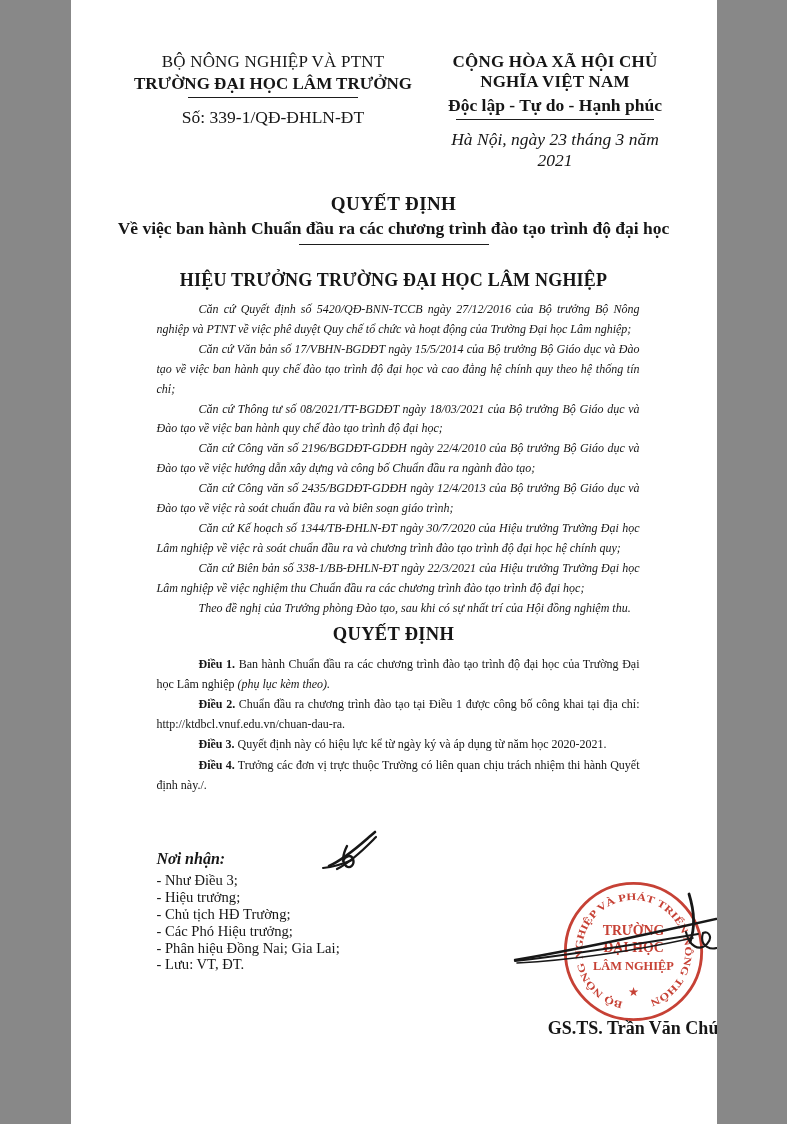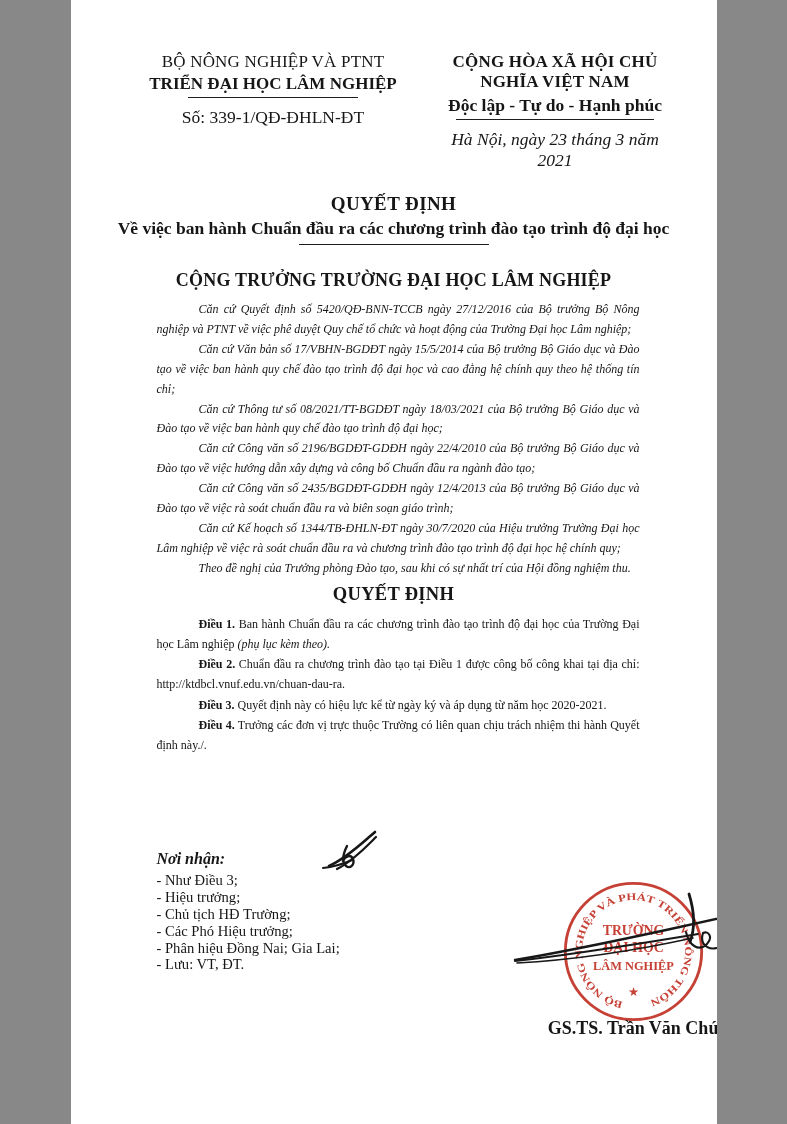--- a/index.html
+++ b/index.html
@@ -49,46 +49,47 @@
   .squiggle{position:absolute;left:248px;top:828px;width:62px;height:44px;}
 </style>
 </head>
 <body>
 
 <div class="page">
 
   <div class="header">
     <div class="header-left">
       <div class="org-parent">BỘ NÔNG NGHIỆP VÀ PTNT</div>
-      <div class="org-name">TRIỂN ĐẠI HỌC LÂM NGHIỆP</div>
+      <div class="org-name">TRƯỜNG ĐẠI HỌC LÂM TRƯỞNG</div>
       <div class="rule rule-left"></div>
       <div class="doc-number">Số: 339-1/QĐ-ĐHLN-ĐT</div>
     </div>
     <div class="header-right">
       <div class="national-title">CỘNG HÒA XÃ HỘI CHỦ NGHĨA VIỆT NAM</div>
       <div class="national-motto">Độc lập - Tự do - Hạnh phúc</div>
       <div class="rule rule-right"></div>
       <div class="place-date">Hà Nội, ngày 23 tháng 3 năm 2021</div>
     </div>
   </div>
 
   <div class="title-block">
     <div class="doc-type">QUYẾT ĐỊNH</div>
     <div class="doc-subject">Về việc ban hành Chuẩn đầu ra các chương trình đào tạo trình độ đại học</div>
     <div class="rule-subject"></div>
   </div>
-  <div class="issuer">CỘNG TRƯỞNG TRƯỜNG ĐẠI HỌC LÂM NGHIỆP</div>
+  <div class="issuer">HIỆU TRƯỞNG TRƯỜNG ĐẠI HỌC LÂM NGHIỆP</div>
 
   <div class="body-text recitals">
       <p>Căn cứ Quyết định số 5420/QĐ-BNN-TCCB ngày 27/12/2016 của Bộ trưởng Bộ Nông nghiệp và PTNT về việc phê duyệt Quy chế tổ chức và hoạt động của Trường Đại học Lâm nghiệp;</p>
       <p>Căn cứ Văn bản số 17/VBHN-BGDĐT ngày 15/5/2014 của Bộ trưởng Bộ Giáo dục và Đào tạo về việc ban hành quy chế đào tạo trình độ đại học và cao đẳng hệ chính quy theo hệ thống tín chỉ;</p>
       <p>Căn cứ Thông tư số 08/2021/TT-BGDĐT ngày 18/03/2021 của Bộ trưởng Bộ Giáo dục và Đào tạo về việc ban hành quy chế đào tạo trình độ đại học;</p>
       <p>Căn cứ Công văn số 2196/BGDĐT-GDĐH ngày 22/4/2010 của Bộ trưởng Bộ Giáo dục và Đào tạo về việc hướng dẫn xây dựng và công bố Chuẩn đầu ra ngành đào tạo;</p>
       <p>Căn cứ Công văn số 2435/BGDĐT-GDĐH ngày 12/4/2013 của Bộ trưởng Bộ Giáo dục và Đào tạo về việc rà soát chuẩn đầu ra và biên soạn giáo trình;</p>
       <p>Căn cứ Kế hoạch số 1344/TB-ĐHLN-ĐT ngày 30/7/2020 của Hiệu trưởng Trường Đại học Lâm nghiệp về việc rà soát chuẩn đầu ra và chương trình đào tạo trình độ đại học hệ chính quy;</p>
+      <p>Căn cứ Biên bản số 338-1/BB-ĐHLN-ĐT ngày 22/3/2021 của Hiệu trưởng Trường Đại học Lâm nghiệp về việc nghiệm thu Chuẩn đầu ra các chương trình đào tạo trình độ đại học;</p>
       <p>Theo đề nghị của Trưởng phòng Đào tạo, sau khi có sự nhất trí của Hội đồng nghiệm thu.</p>
     </div>
 
   <div class="decision-heading">QUYẾT ĐỊNH</div>
 
   <div class="body-text articles">
       <p><span class="art-label">Điều 1.</span><span> Ban hành Chuẩn đầu ra các chương trình đào tạo trình độ đại học của Trường Đại học Lâm nghiệp </span><span class="art-em">(phụ lục kèm theo).</span></p>
       <p><span class="art-label">Điều 2.</span><span> Chuẩn đầu ra chương trình đào tạo tại Điều 1 được công bố công khai tại địa chỉ: http://ktdbcl.vnuf.edu.vn/chuan-dau-ra.</span><span class="art-em"></span></p>
       <p><span class="art-label">Điều 3.</span><span> Quyết định này có hiệu lực kể từ ngày ký và áp dụng từ năm học 2020-2021.</span><span class="art-em"></span></p>
       <p><span class="art-label">Điều 4.</span><span> Trưởng các đơn vị trực thuộc Trường có liên quan chịu trách nhiệm thi hành Quyết định này./.</span><span class="art-em"></span></p>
________
> Exercise description
Every entry above needs to be copied exactly, and no pictures go with it.

> The answer
--- a/index.html
+++ b/index.html
@@ -49,46 +49,47 @@
   .squiggle{position:absolute;left:248px;top:828px;width:62px;height:44px;}
 </style>
 </head>
 <body>
 
 <div class="page">
 
   <div class="header">
     <div class="header-left">
       <div class="org-parent">BỘ NÔNG NGHIỆP VÀ PTNT</div>
-      <div class="org-name">TRIỂN ĐẠI HỌC LÂM NGHIỆP</div>
+      <div class="org-name">TRƯỜNG ĐẠI HỌC LÂM TRƯỞNG</div>
       <div class="rule rule-left"></div>
       <div class="doc-number">Số: 339-1/QĐ-ĐHLN-ĐT</div>
     </div>
     <div class="header-right">
       <div class="national-title">CỘNG HÒA XÃ HỘI CHỦ NGHĨA VIỆT NAM</div>
       <div class="national-motto">Độc lập - Tự do - Hạnh phúc</div>
       <div class="rule rule-right"></div>
       <div class="place-date">Hà Nội, ngày 23 tháng 3 năm 2021</div>
     </div>
   </div>
 
   <div class="title-block">
     <div class="doc-type">QUYẾT ĐỊNH</div>
     <div class="doc-subject">Về việc ban hành Chuẩn đầu ra các chương trình đào tạo trình độ đại học</div>
     <div class="rule-subject"></div>
   </div>
-  <div class="issuer">CỘNG TRƯỞNG TRƯỜNG ĐẠI HỌC LÂM NGHIỆP</div>
+  <div class="issuer">HIỆU TRƯỞNG TRƯỜNG ĐẠI HỌC LÂM NGHIỆP</div>
 
   <div class="body-text recitals">
       <p>Căn cứ Quyết định số 5420/QĐ-BNN-TCCB ngày 27/12/2016 của Bộ trưởng Bộ Nông nghiệp và PTNT về việc phê duyệt Quy chế tổ chức và hoạt động của Trường Đại học Lâm nghiệp;</p>
       <p>Căn cứ Văn bản số 17/VBHN-BGDĐT ngày 15/5/2014 của Bộ trưởng Bộ Giáo dục và Đào tạo về việc ban hành quy chế đào tạo trình độ đại học và cao đẳng hệ chính quy theo hệ thống tín chỉ;</p>
       <p>Căn cứ Thông tư số 08/2021/TT-BGDĐT ngày 18/03/2021 của Bộ trưởng Bộ Giáo dục và Đào tạo về việc ban hành quy chế đào tạo trình độ đại học;</p>
       <p>Căn cứ Công văn số 2196/BGDĐT-GDĐH ngày 22/4/2010 của Bộ trưởng Bộ Giáo dục và Đào tạo về việc hướng dẫn xây dựng và công bố Chuẩn đầu ra ngành đào tạo;</p>
       <p>Căn cứ Công văn số 2435/BGDĐT-GDĐH ngày 12/4/2013 của Bộ trưởng Bộ Giáo dục và Đào tạo về việc rà soát chuẩn đầu ra và biên soạn giáo trình;</p>
       <p>Căn cứ Kế hoạch số 1344/TB-ĐHLN-ĐT ngày 30/7/2020 của Hiệu trưởng Trường Đại học Lâm nghiệp về việc rà soát chuẩn đầu ra và chương trình đào tạo trình độ đại học hệ chính quy;</p>
+      <p>Căn cứ Biên bản số 338-1/BB-ĐHLN-ĐT ngày 22/3/2021 của Hiệu trưởng Trường Đại học Lâm nghiệp về việc nghiệm thu Chuẩn đầu ra các chương trình đào tạo trình độ đại học;</p>
       <p>Theo đề nghị của Trưởng phòng Đào tạo, sau khi có sự nhất trí của Hội đồng nghiệm thu.</p>
     </div>
 
   <div class="decision-heading">QUYẾT ĐỊNH</div>
 
   <div class="body-text articles">
       <p><span class="art-label">Điều 1.</span><span> Ban hành Chuẩn đầu ra các chương trình đào tạo trình độ đại học của Trường Đại học Lâm nghiệp </span><span class="art-em">(phụ lục kèm theo).</span></p>
       <p><span class="art-label">Điều 2.</span><span> Chuẩn đầu ra chương trình đào tạo tại Điều 1 được công bố công khai tại địa chỉ: http://ktdbcl.vnuf.edu.vn/chuan-dau-ra.</span><span class="art-em"></span></p>
       <p><span class="art-label">Điều 3.</span><span> Quyết định này có hiệu lực kể từ ngày ký và áp dụng từ năm học 2020-2021.</span><span class="art-em"></span></p>
       <p><span class="art-label">Điều 4.</span><span> Trưởng các đơn vị trực thuộc Trường có liên quan chịu trách nhiệm thi hành Quyết định này./.</span><span class="art-em"></span></p>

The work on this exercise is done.